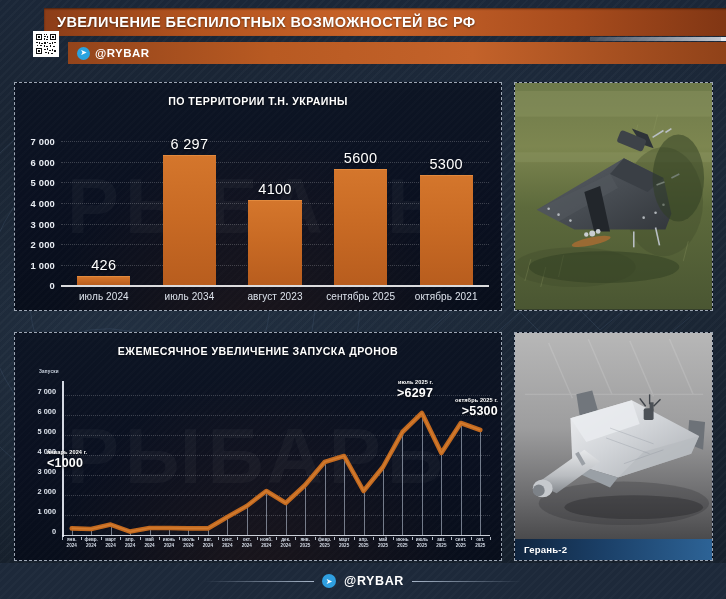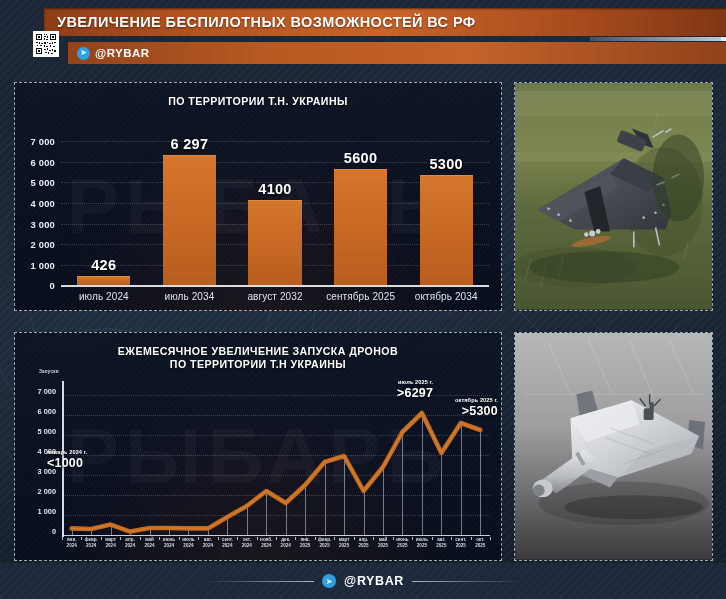"6 297" .bar-val { font-weight: bold -> normal }
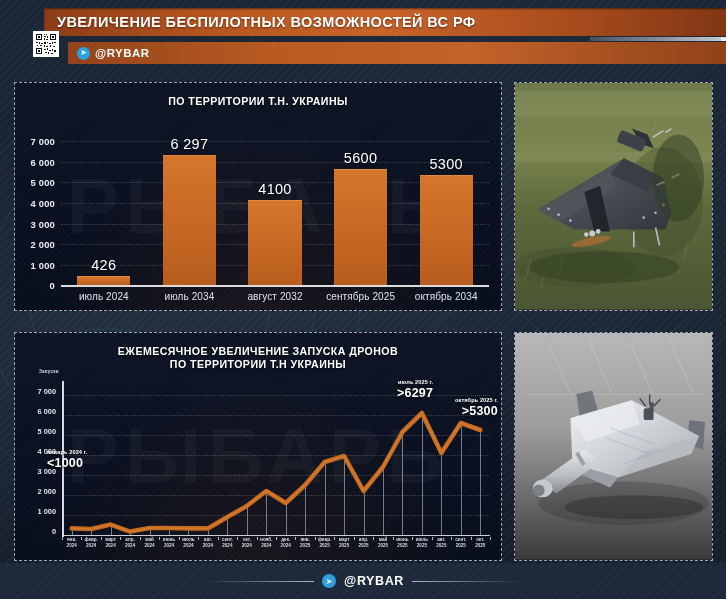"август 2032" div.bc-xlabel { text: 2032 -> 2023 }
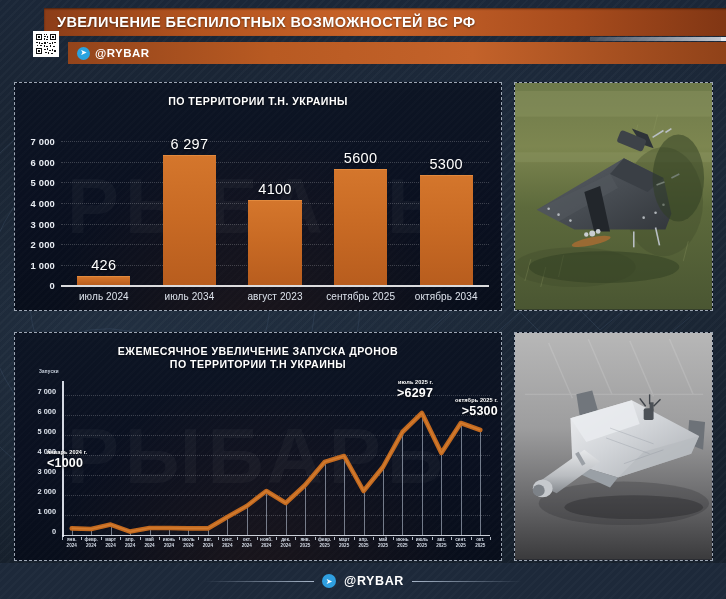"октябрь 2034" div.bc-xlabel { text: 2034 -> 2021 }
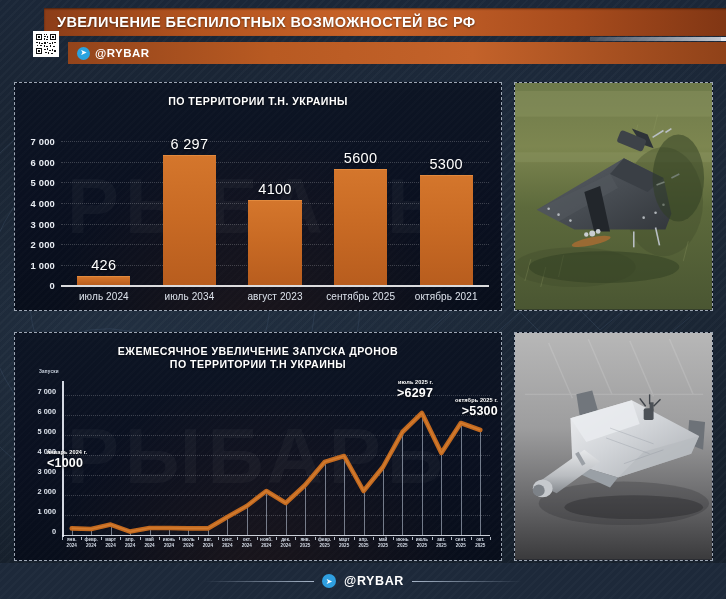"ПО ТЕРРИТОРИИ Т.Н УКРАИНЫ" div { html: <div>ПО ТЕРРИТОРИИ Т.Н УКРАИНЫ</div> -> none }
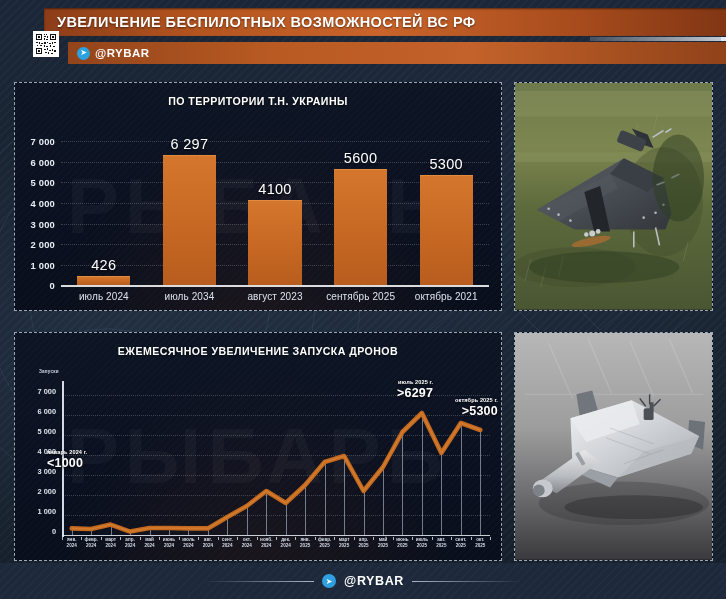"Герань-2" div.caption-bar { html: none -> <div> <span>Герань-2</span> </div> }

━━━━━━

> [WORK INSTRUCTION]
Take every record and copy it word for word, dropping the pictures.

> [RESULT OF THE EXERCISE]
"6 297" .bar-val { font-weight: bold -> normal }
"август 2032" div.bc-xlabel { text: 2032 -> 2023 }
"октябрь 2034" div.bc-xlabel { text: 2034 -> 2021 }
"ПО ТЕРРИТОРИИ Т.Н УКРАИНЫ" div { html: <div>ПО ТЕРРИТОРИИ Т.Н УКРАИНЫ</div> -> none }
"Герань-2" div.caption-bar { html: none -> <div> <span>Герань-2</span> </div> }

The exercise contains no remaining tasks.